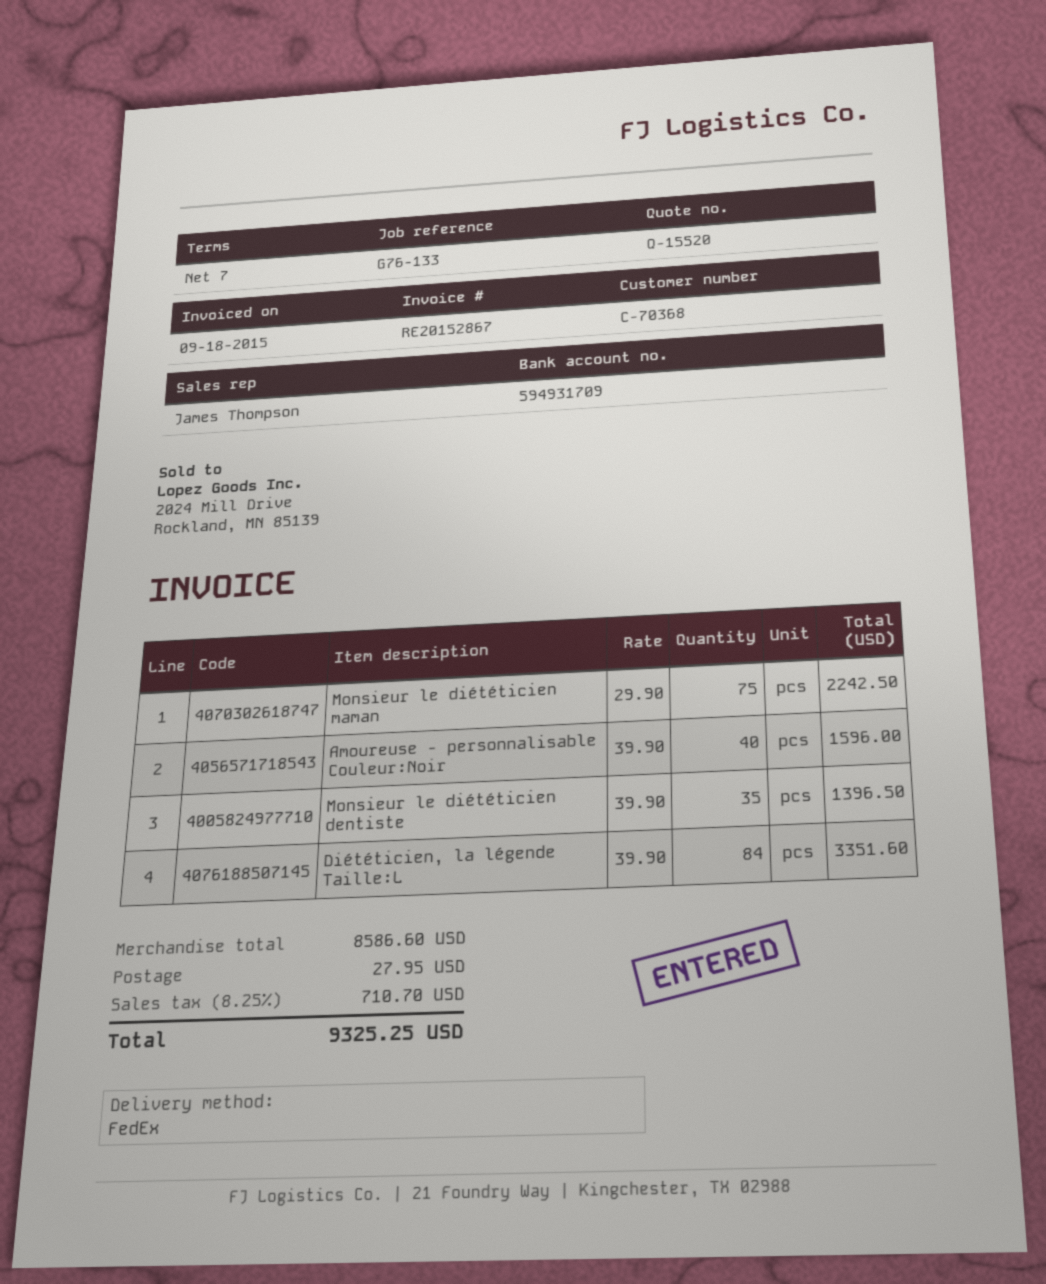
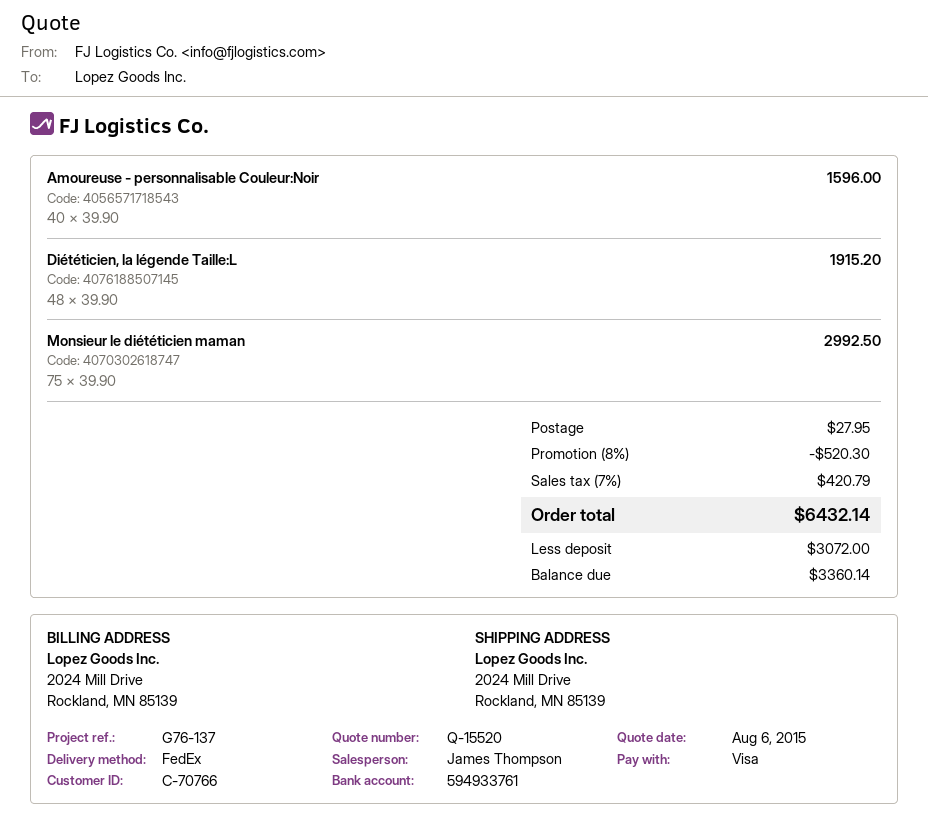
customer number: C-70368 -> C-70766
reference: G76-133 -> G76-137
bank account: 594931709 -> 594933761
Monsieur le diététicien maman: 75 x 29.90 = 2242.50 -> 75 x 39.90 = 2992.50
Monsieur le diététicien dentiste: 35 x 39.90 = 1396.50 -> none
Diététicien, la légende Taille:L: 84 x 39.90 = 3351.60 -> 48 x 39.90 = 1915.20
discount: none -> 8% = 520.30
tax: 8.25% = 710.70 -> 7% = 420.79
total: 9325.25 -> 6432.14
:::::
Assigned task:
Exactly how many lines of the records include "Monsieur"? Provide the number by itself.

Written answer:
2